Предварительно она задернула полог на широкой кровати, где спали дети.
Этот вечер не принес ей ничего нового. Кроме одного: она решила требовать содержание, положенное ее ребенку. Без суеты, твердо. Поэтому она и спрятала карту Америки в нижнем ящике своего комода.
Стине многому научилась, наблюдая за Диной: человек поступает так, как ему нужно. И не спрашивает совета, если может обойтись без него.
Андерс, Юхан, Лео и Дина остались в курительной.
Дина сидела, откинувшись на спинку кушетки, и играла тяжелой шелковой кистью, прикрепленной к подлокотнику. И пускала кольца из дыма, неженственно, но весьма искусно.
Андерс рассказывал, как снаряжаются суда на Лофотены. Он решил послать сперва один карбас, так сказать на разведку. Если лов будет хороший, он тут же снарядит и другие суда. Людей у него хватит. А лов, между прочим, обещают небывалый. Не хочет ли Лео отправиться вместе с ними?
Лео как будто задумался, а потом медленно ответил, что не годится для такого дела. К тому же у него есть дела южнее Трондхейма.

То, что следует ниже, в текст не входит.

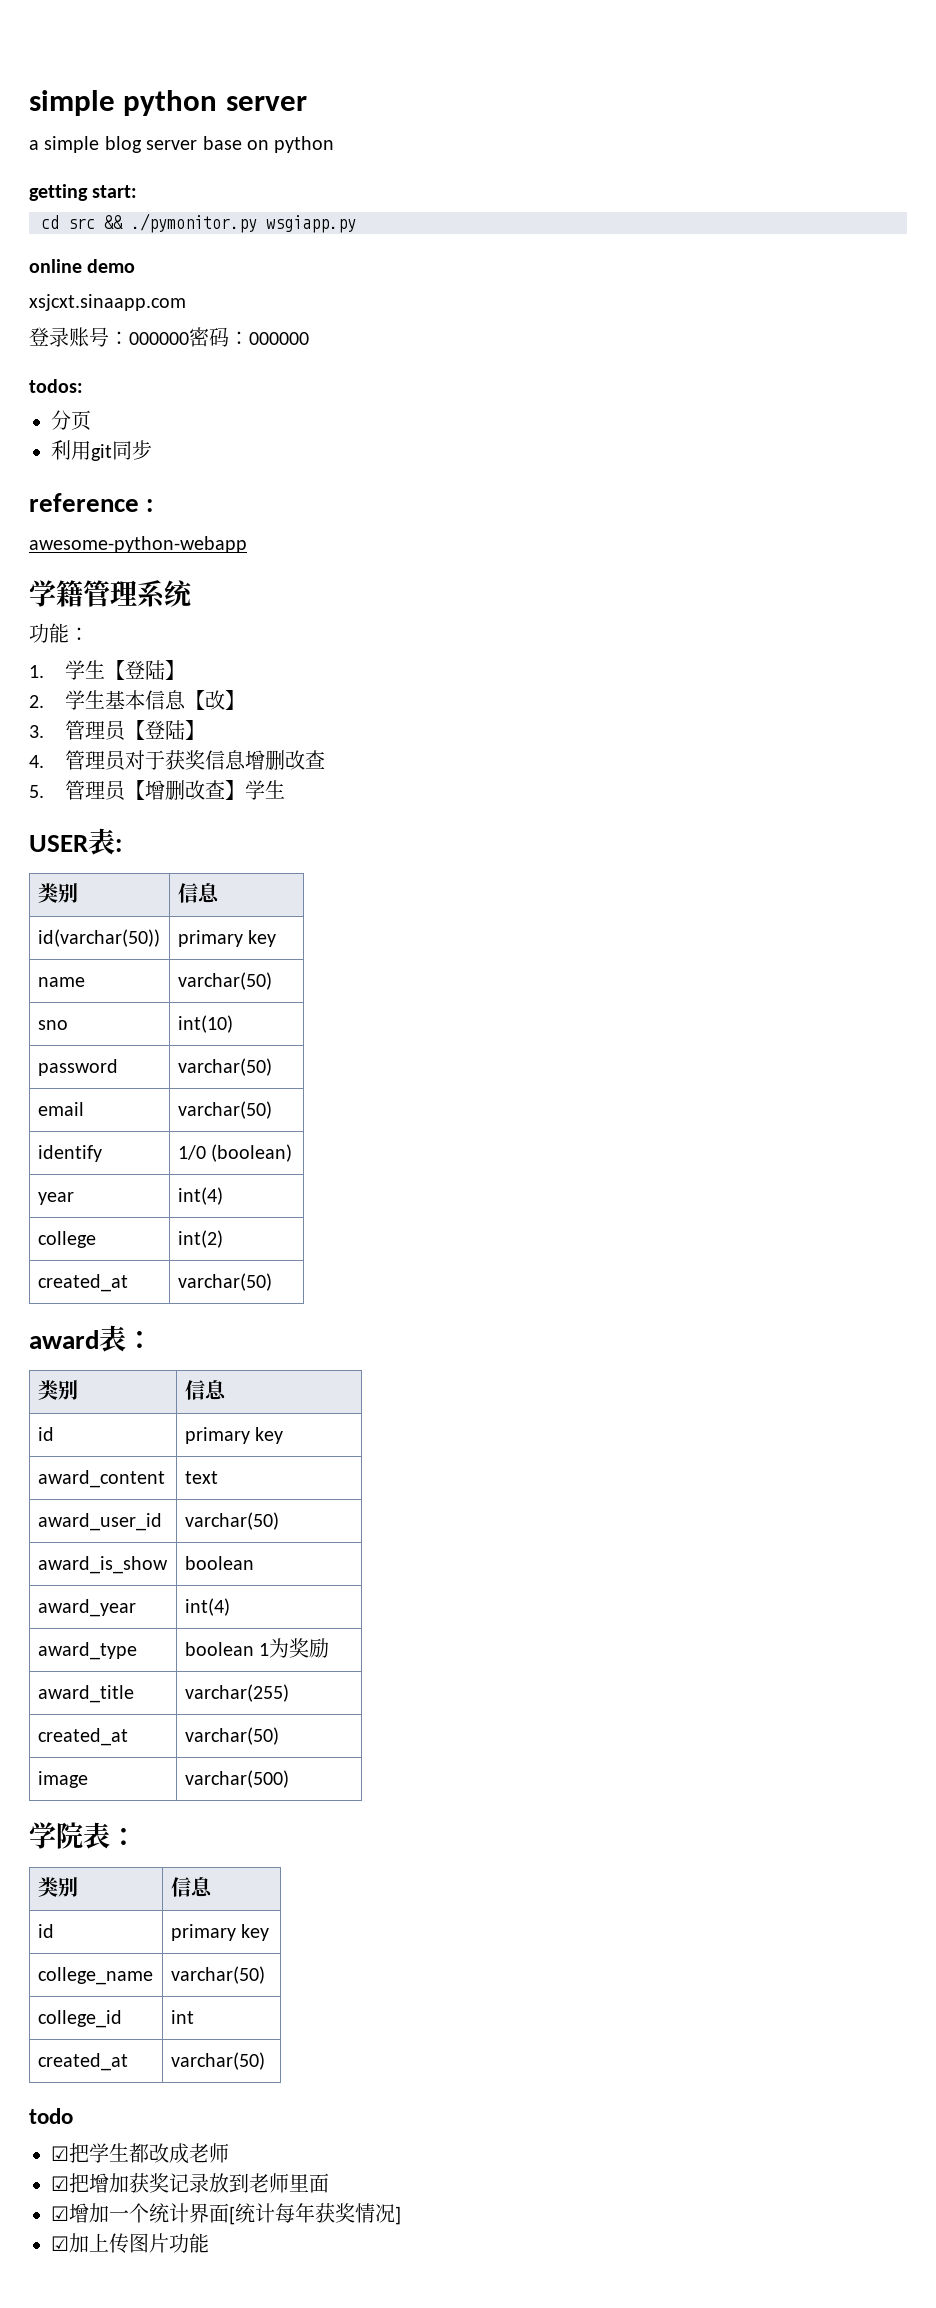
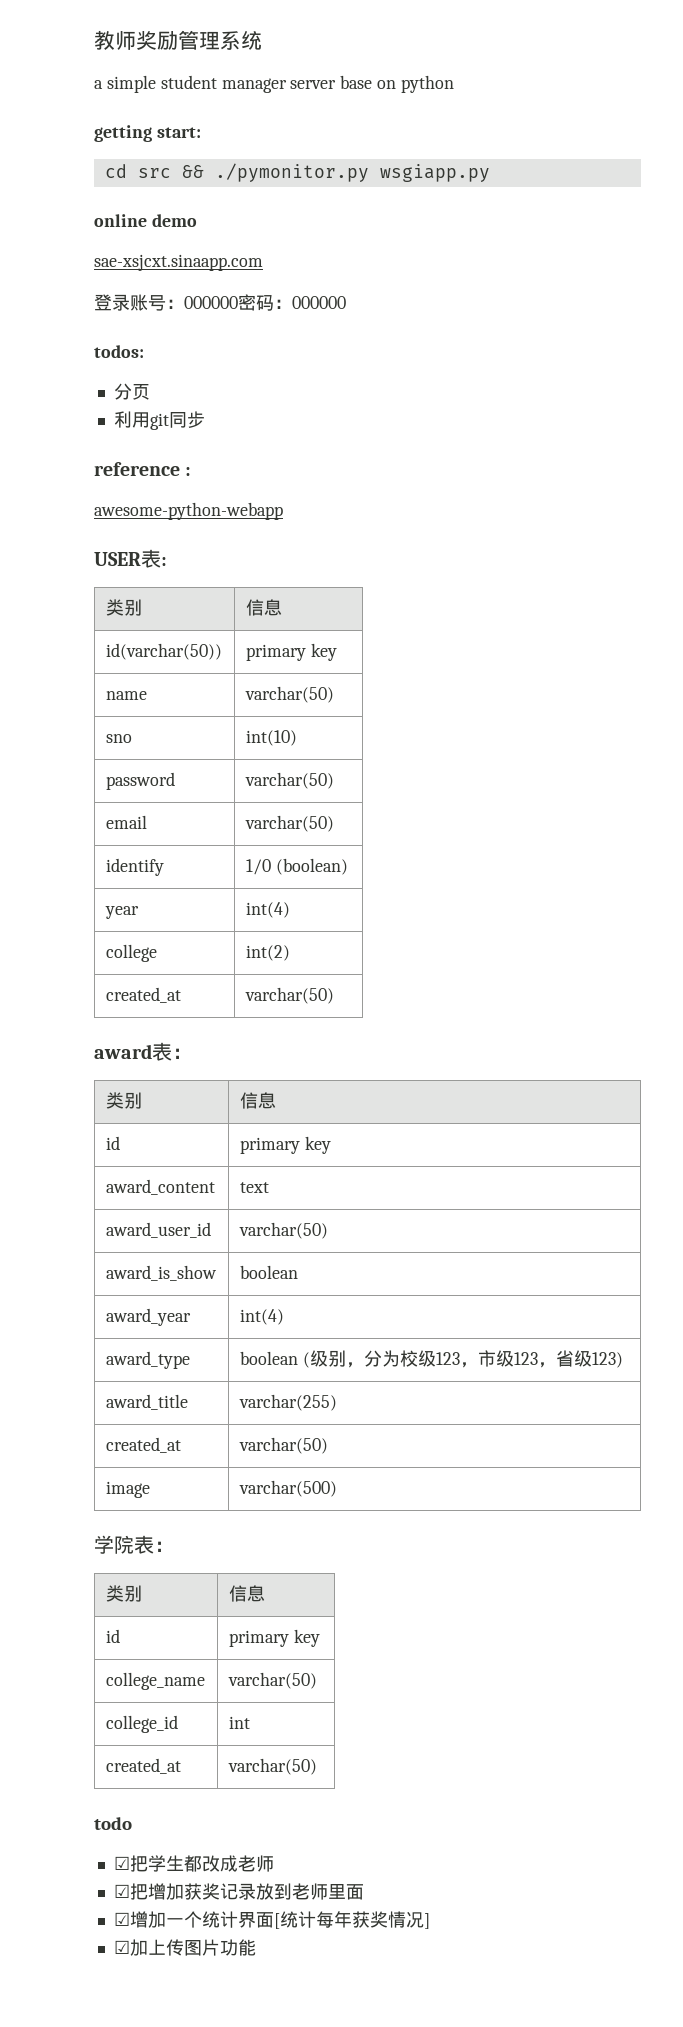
[29,90,307,116] simple python server -> [94,30,262,50] 教师奖励管理系统
[104,136,142,153] blog -> [160,75,287,93] student manager
[29,294,186,311] xsjcxt.sinaapp.com -> [94,254,263,271] sae-xsjcxt.sinaapp.com
[29,580,193,608] [29,623,89,643] [29,660,186,680] [29,690,246,710] [29,720,206,741] [29,750,326,771] [29,780,286,801] // 学籍管理系统 // 功能： // 1.学生【登陆】 // 2.学生基本信息【改】 // 3.管理员【登陆】 // 4.管理员对于获奖信息增删改查 // 5.管理员【增删改查】学生 -> (283, 511) none
[258,1638,329,1658] 1为奖励 -> [302,1350,623,1368] (级别，分为校级123，市级123，省级123)

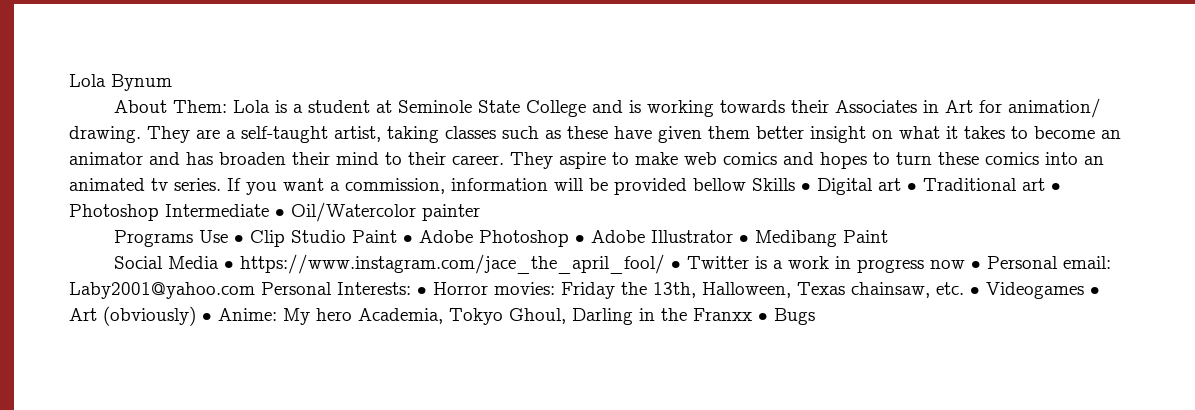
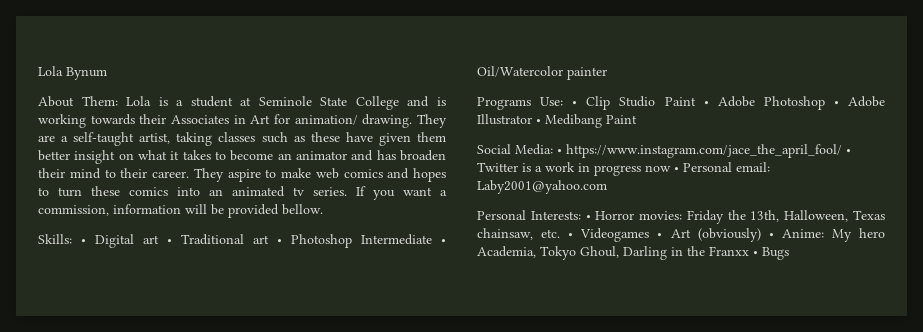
[693,178,795,191] bellow Skills -> [282,204,323,215] [38,234,72,244] bellow. // Skills:
[199,230,229,243] Use -> [540,97,564,106] Use:
[168,256,220,269] Media -> [515,144,553,155] Media:
(255, 290) none -> (607, 187) //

Дина смерила его взглядом:
— А можно узнать, что за дела?
— Я должен перевезти оттуда одного заключенного в Вардёхюс. Его освободили от каторжных работ, и теперь он будет отбывать наказание в Вардёхюсе.
— Ты хочешь сказать, что возишь каторжников?
— Да, — просто ответил он, сделал глоток пунша и с вызовом оглядел всех.
— И это ты называешь делом? — недоверчиво спросил Андерс.
— Оно не хуже любого другого.
— Но бедные люди?
Дина вздрогнула и выпрямилась.
— У каждого из нас своя каторга, — сказал Лео.
— Ну, это все-таки не одно и то же, — заметил Андерс. Его потрясло сообщение о том, чем занимается этот русский, но он пытался не показать виду.